Materials provided:

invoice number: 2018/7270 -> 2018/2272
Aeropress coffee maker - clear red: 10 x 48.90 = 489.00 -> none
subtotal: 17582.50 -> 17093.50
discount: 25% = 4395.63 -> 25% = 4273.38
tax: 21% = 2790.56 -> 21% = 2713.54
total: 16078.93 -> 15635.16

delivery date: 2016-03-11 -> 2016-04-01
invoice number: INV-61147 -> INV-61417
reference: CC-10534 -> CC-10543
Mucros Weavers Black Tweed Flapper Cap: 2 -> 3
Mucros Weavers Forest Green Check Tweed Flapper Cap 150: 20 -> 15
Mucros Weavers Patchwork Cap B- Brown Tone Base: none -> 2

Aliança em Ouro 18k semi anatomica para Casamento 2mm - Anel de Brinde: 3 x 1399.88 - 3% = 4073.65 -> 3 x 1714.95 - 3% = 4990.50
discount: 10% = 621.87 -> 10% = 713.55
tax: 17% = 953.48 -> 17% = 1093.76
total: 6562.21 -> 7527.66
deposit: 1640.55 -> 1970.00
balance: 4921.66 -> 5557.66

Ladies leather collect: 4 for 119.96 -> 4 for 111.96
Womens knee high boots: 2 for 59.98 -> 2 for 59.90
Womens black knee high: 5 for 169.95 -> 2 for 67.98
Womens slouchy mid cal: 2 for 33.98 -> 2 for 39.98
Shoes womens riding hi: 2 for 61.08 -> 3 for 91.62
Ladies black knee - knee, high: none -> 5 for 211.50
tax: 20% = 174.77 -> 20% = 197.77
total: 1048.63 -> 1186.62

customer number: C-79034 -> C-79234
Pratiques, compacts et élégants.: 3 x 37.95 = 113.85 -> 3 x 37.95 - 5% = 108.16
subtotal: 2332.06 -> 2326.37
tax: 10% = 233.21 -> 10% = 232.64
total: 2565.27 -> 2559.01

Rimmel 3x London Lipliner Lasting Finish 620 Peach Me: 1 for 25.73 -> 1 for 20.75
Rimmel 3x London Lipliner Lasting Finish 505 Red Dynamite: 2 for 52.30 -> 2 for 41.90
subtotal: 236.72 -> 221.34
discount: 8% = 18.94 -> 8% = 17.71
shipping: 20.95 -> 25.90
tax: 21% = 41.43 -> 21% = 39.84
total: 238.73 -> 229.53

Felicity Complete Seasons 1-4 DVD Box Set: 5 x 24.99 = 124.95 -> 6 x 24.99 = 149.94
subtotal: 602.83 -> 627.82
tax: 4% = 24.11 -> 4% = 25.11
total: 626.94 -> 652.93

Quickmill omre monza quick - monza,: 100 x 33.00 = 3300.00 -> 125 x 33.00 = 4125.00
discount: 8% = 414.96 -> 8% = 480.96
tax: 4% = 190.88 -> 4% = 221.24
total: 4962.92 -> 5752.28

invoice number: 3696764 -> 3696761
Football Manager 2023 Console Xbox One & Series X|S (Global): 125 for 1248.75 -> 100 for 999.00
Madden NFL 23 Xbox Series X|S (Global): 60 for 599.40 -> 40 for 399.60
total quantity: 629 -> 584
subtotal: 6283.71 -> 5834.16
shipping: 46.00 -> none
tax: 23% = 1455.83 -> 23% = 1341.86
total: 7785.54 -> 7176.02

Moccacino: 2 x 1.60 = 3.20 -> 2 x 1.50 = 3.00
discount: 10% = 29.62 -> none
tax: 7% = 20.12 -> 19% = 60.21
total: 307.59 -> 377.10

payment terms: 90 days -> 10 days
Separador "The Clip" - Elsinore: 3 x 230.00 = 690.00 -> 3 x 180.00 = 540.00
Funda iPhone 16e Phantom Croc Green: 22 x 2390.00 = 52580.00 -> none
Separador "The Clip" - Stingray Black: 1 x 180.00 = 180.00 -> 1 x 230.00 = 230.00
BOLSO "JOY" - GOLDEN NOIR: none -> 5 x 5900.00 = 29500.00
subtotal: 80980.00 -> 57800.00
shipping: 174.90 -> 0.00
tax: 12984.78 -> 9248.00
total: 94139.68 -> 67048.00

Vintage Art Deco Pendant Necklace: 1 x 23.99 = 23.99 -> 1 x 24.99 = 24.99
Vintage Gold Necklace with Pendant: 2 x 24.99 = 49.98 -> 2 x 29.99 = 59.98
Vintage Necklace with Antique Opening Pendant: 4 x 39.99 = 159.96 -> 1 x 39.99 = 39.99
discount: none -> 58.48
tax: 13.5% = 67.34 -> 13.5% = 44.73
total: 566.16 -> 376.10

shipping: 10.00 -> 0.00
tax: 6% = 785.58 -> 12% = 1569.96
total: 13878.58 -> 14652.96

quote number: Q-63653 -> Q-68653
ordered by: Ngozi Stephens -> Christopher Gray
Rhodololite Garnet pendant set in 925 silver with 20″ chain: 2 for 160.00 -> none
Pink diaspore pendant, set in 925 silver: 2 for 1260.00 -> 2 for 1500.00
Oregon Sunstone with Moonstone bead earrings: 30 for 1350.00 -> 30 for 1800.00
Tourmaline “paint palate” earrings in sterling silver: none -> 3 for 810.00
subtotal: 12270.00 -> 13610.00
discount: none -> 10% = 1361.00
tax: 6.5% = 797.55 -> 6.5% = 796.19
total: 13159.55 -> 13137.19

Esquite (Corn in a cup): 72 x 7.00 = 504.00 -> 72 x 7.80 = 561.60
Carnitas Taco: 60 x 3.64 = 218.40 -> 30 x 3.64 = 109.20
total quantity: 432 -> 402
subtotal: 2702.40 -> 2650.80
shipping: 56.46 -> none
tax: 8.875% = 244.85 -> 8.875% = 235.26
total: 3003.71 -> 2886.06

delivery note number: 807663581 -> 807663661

What to work on:
The reply should consist solely of the lines above from the one that has "subtotal: 2332.06 -> 2326.37" through the one that has "discount: none -> 58.48", reproduced exactly.

Task answer:
subtotal: 2332.06 -> 2326.37
tax: 10% = 233.21 -> 10% = 232.64
total: 2565.27 -> 2559.01

Rimmel 3x London Lipliner Lasting Finish 620 Peach Me: 1 for 25.73 -> 1 for 20.75
Rimmel 3x London Lipliner Lasting Finish 505 Red Dynamite: 2 for 52.30 -> 2 for 41.90
subtotal: 236.72 -> 221.34
discount: 8% = 18.94 -> 8% = 17.71
shipping: 20.95 -> 25.90
tax: 21% = 41.43 -> 21% = 39.84
total: 238.73 -> 229.53

Felicity Complete Seasons 1-4 DVD Box Set: 5 x 24.99 = 124.95 -> 6 x 24.99 = 149.94
subtotal: 602.83 -> 627.82
tax: 4% = 24.11 -> 4% = 25.11
total: 626.94 -> 652.93

Quickmill omre monza quick - monza,: 100 x 33.00 = 3300.00 -> 125 x 33.00 = 4125.00
discount: 8% = 414.96 -> 8% = 480.96
tax: 4% = 190.88 -> 4% = 221.24
total: 4962.92 -> 5752.28

invoice number: 3696764 -> 3696761
Football Manager 2023 Console Xbox One & Series X|S (Global): 125 for 1248.75 -> 100 for 999.00
Madden NFL 23 Xbox Series X|S (Global): 60 for 599.40 -> 40 for 399.60
total quantity: 629 -> 584
subtotal: 6283.71 -> 5834.16
shipping: 46.00 -> none
tax: 23% = 1455.83 -> 23% = 1341.86
total: 7785.54 -> 7176.02

Moccacino: 2 x 1.60 = 3.20 -> 2 x 1.50 = 3.00
discount: 10% = 29.62 -> none
tax: 7% = 20.12 -> 19% = 60.21
total: 307.59 -> 377.10

payment terms: 90 days -> 10 days
Separador "The Clip" - Elsinore: 3 x 230.00 = 690.00 -> 3 x 180.00 = 540.00
Funda iPhone 16e Phantom Croc Green: 22 x 2390.00 = 52580.00 -> none
Separador "The Clip" - Stingray Black: 1 x 180.00 = 180.00 -> 1 x 230.00 = 230.00
BOLSO "JOY" - GOLDEN NOIR: none -> 5 x 5900.00 = 29500.00
subtotal: 80980.00 -> 57800.00
shipping: 174.90 -> 0.00
tax: 12984.78 -> 9248.00
total: 94139.68 -> 67048.00

Vintage Art Deco Pendant Necklace: 1 x 23.99 = 23.99 -> 1 x 24.99 = 24.99
Vintage Gold Necklace with Pendant: 2 x 24.99 = 49.98 -> 2 x 29.99 = 59.98
Vintage Necklace with Antique Opening Pendant: 4 x 39.99 = 159.96 -> 1 x 39.99 = 39.99
discount: none -> 58.48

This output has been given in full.